Tuesday, October 7, 2008

If writings did not exist, what terrible depressions we should suffer.(The Pillow Book)

A famous Edmund Burke quote reads: “Reading without reflecting is like eating without digesting.”

A not so famous, but similarly profound Wayne C. Booth quote reads: “It is not, then, that in identifying we stop thinking our own thoughts but rather that “our own” thoughts now become different from what they were.”

Both quotes take something that on the surface seems pretty straightforward, reading, and analyzes the hidden difficulties within this seemingly simple task.
For reading something, even in its entirety and not understanding where the author is coming from or what he is saying, is just as bad as leaving that book sitting on your shelf gathering dust.
Booth writes that as a reader, you have the responsibility of having to surrender yourself to the reading and its topic before you judge it.
I don’t get offended easily, and even if I do, generally I find it offensive to someone else, and not me personally. I believe everyone has the right to express their opinion.
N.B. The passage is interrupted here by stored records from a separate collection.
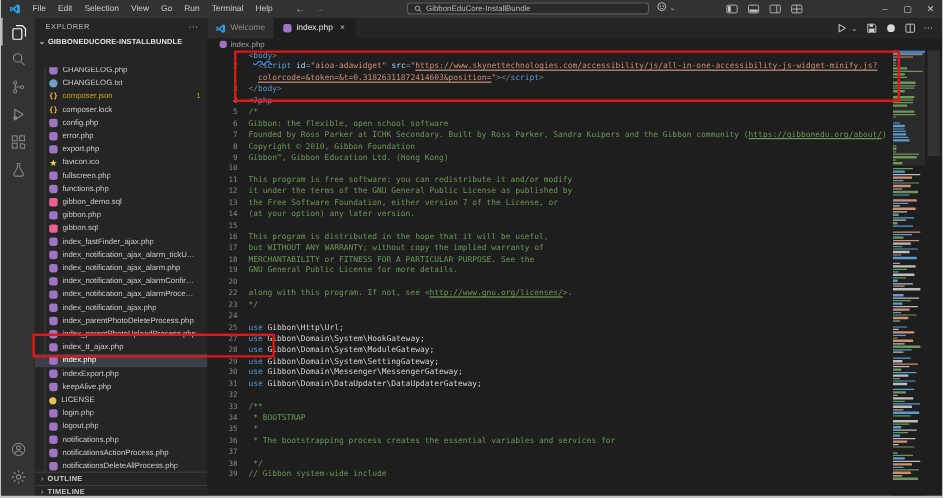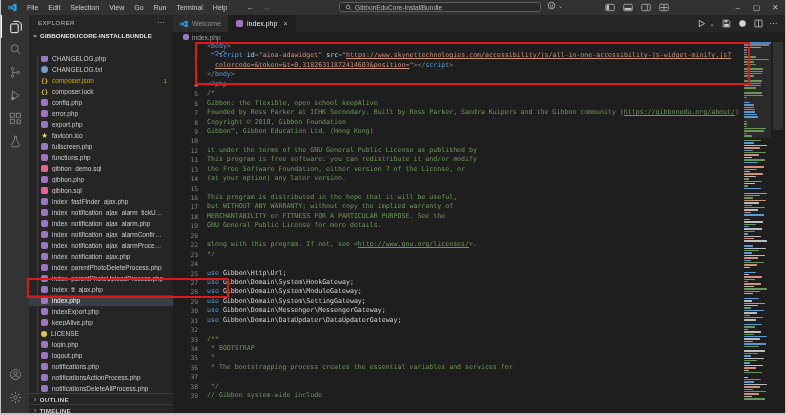--- a/index.html
+++ b/index.html
@@ -449,7 +449,7 @@
         </div>
         <div class="crow">
           <span class="ln">6</span>
-          <span class="lc"><span class="cmt">Gibbon: the flexible, open school keepAlive</span></span>
+          <span class="lc"><span class="cmt">Gibbon: the flexible, open school software</span></span>
         </div>
         <div class="crow">
           <span class="ln">7</span>

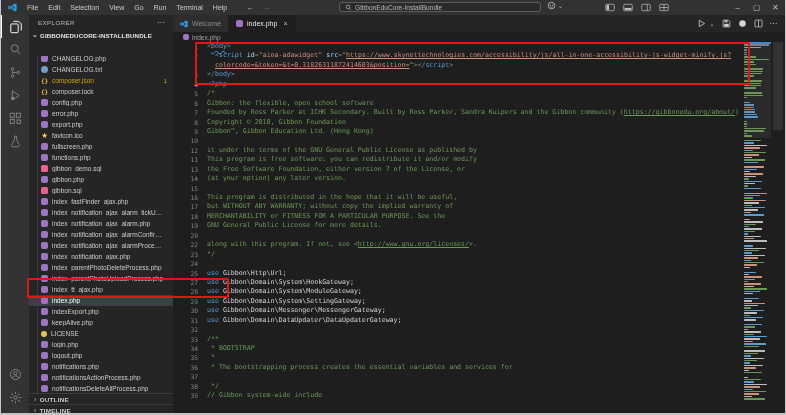--- a/index.html
+++ b/index.html
@@ -468,12 +468,12 @@
           <span class="lc"></span>
         </div>
         <div class="crow">
+          <span class="ln">11</span>
+          <span class="lc"><span class="cmt">This program is free software: you can redistribute it and/or modify</span></span>
+        </div>
+        <div class="crow">
           <span class="ln">12</span>
           <span class="lc"><span class="cmt">it under the terms of the GNU General Public License as published by</span></span>
-        </div>
-        <div class="crow">
-          <span class="ln">11</span>
-          <span class="lc"><span class="cmt">This program is free software: you can redistribute it and/or modify</span></span>
         </div>
         <div class="crow">
           <span class="ln">13</span>

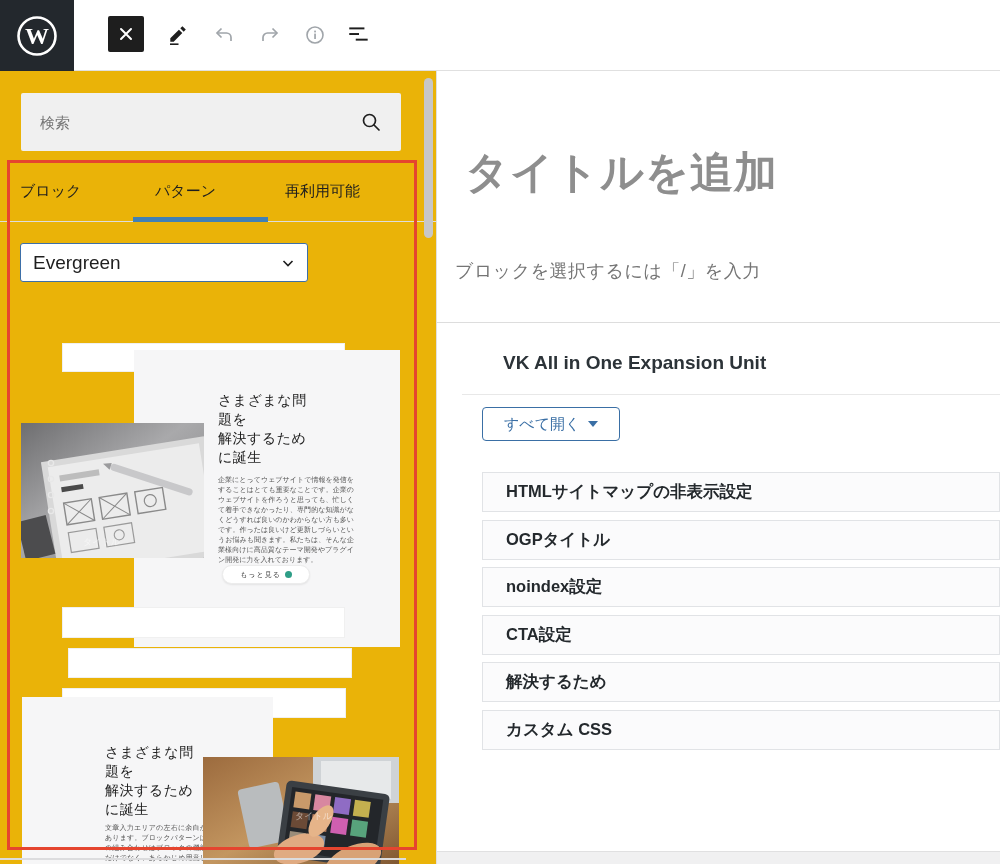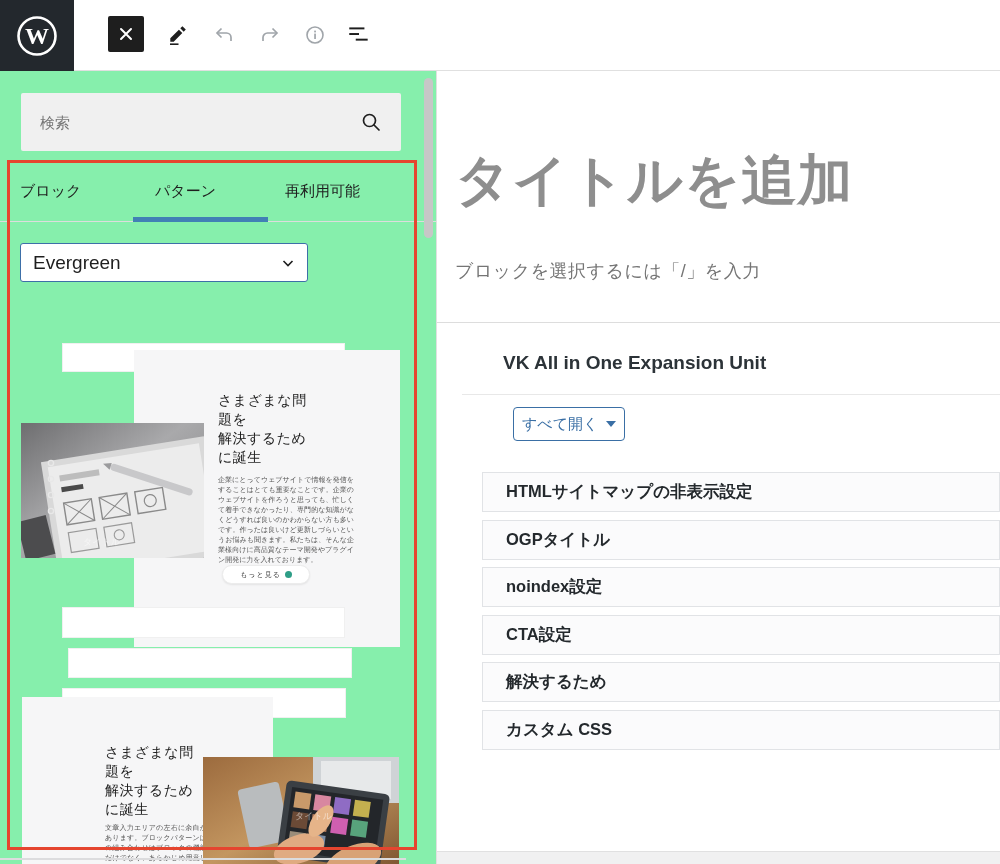--- a/index.html
+++ b/index.html
@@ -14,7 +14,7 @@
   .tb-icon { position:absolute; top:21px; width:28px; height:28px; display:flex; align-items:center; justify-content:center; }
 
   
-  .sidebar { position:absolute; left:0; top:71px; width:437px; height:793px; background:#86efac; border-right:1px solid #e0e0e0; overflow:hidden; }
+  .sidebar { position:absolute; left:0; top:71px; width:437px; height:793px; background:#eab308; border-right:1px solid #e0e0e0; overflow:hidden; }
   .search-box { position:absolute; left:21px; top:22px; width:380px; height:58px; background:#f0f0f0; border-radius:2px; display:flex; align-items:center; }
   .search-input { flex:1; border:none; background:transparent; outline:none; font-size:15px; color:#1e1e1e; padding:0 0 0 19px; font-family:"Liberation Sans",sans-serif; }
   .search-input::placeholder { color:#757575; }

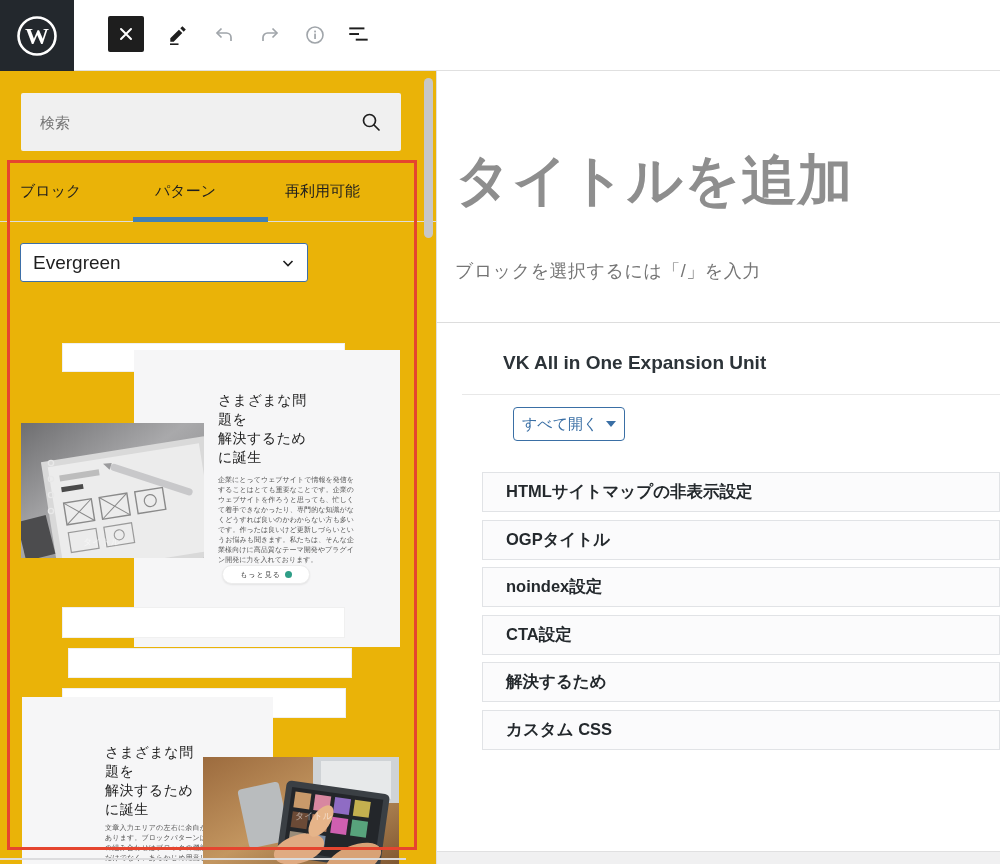--- a/index.html
+++ b/index.html
@@ -45,7 +45,7 @@
 
   
   .content { position:absolute; left:437px; top:71px; width:563px; height:793px; background:#fff; }
-  .post-title { position:absolute; left:18px; top:76px; font-size:55px; line-height:1.2; font-weight:bold; color:#8e8e8e; letter-spacing:1px; }
+  .post-title { position:absolute; left:28px; top:76px; font-size:43px; line-height:1.2; font-weight:bold; color:#8e8e8e; letter-spacing:1px; }
   .block-hint { position:absolute; left:18px; top:188px; font-size:18px; color:#757575; letter-spacing:.5px; }
   .metabox-sep { position:absolute; left:0; top:251px; width:563px; height:1px; background:#ddd; }
   .metabox-title { position:absolute; left:45px; top:281px; font-size:19px; font-weight:600; color:#2c3338;margin-left:21px; }

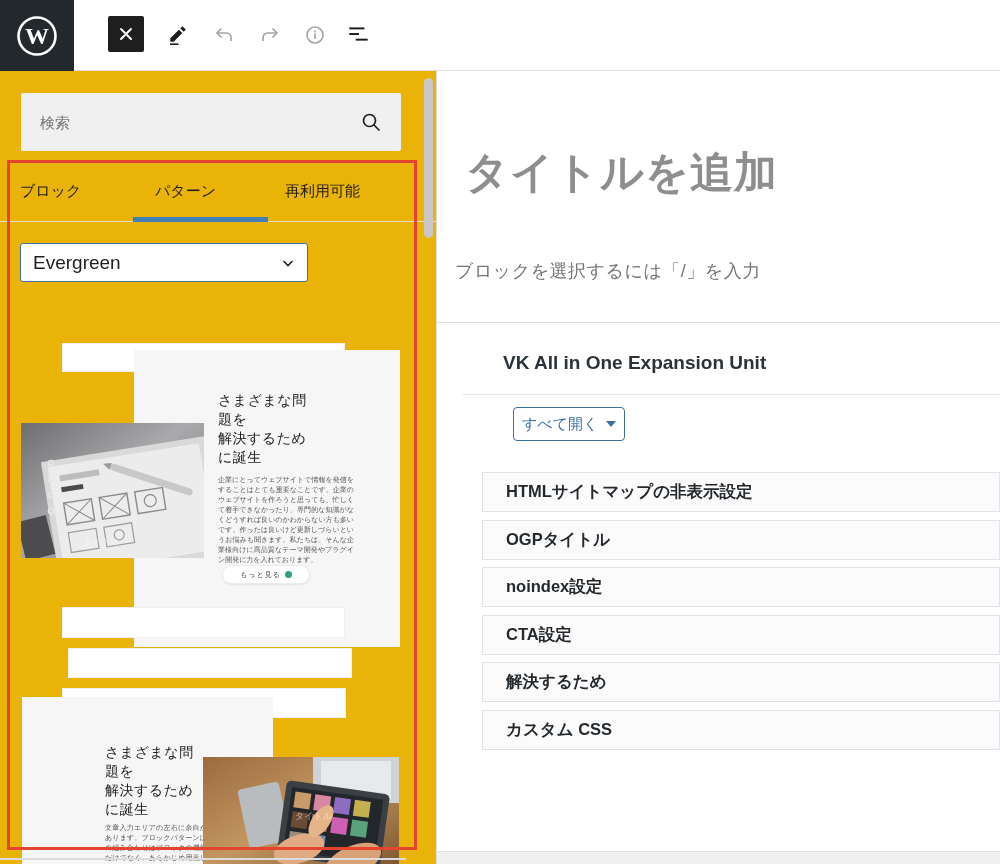--- a/index.html
+++ b/index.html
@@ -50,7 +50,7 @@
   .metabox-sep { position:absolute; left:0; top:251px; width:563px; height:1px; background:#ddd; }
   .metabox-title { position:absolute; left:45px; top:281px; font-size:19px; font-weight:600; color:#2c3338;margin-left:21px; }
   .metabox-rule { position:absolute; left:25px; top:323px; width:538px; height:1px; background:#e8e8e8; }
-  .open-all-btn { position:absolute; left:45px; top:336px; height:34px; padding:0 8px; background:#fff; border:1.5px solid #3a6fa5; border-radius:4px; color:#3a6fa5; font-size:15px; display:flex; align-items:center; gap:8px; cursor:pointer;margin-left:31px; }
+  .open-all-btn { position:absolute; left:45px; top:336px; height:34px; padding:0 21px; background:#fff; border:1.5px solid #3a6fa5; border-radius:4px; color:#3a6fa5; font-size:15px; display:flex; align-items:center; gap:8px; cursor:pointer; }
   .open-all-caret { width:0; height:0; border-left:5px solid transparent; border-right:5px solid transparent; border-top:6px solid #3a6fa5; }
   .sections { position:absolute; left:45px; top:401px; width:518px; display:flex; flex-direction:column; gap:7.5px; }
   .section-row { height:40px; background:#fbfbfc; border:1px solid #e1e3e6; display:flex; align-items:center; padding-left:23px; font-size:16.5px; font-weight:600; color:#24292d; cursor:pointer; }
But in that same respect, if it causes harm to someone else, then it’s not an opinion, it’s just being cruel. This idea of having to actually embrace a writing before you “embrace” it, is revolutionary.
In today’s culture, people are quick to jump the gun at anything that seems even the least bit controversial. Booth goes onto say “when art and criticism are viewed as forms of conduct, they lead us into the very battles that we have hoped to escape by turning to art in the first place.”
I think that this just goes to prove that you cannot judge a book by it’s a cover, in every sense of the saying.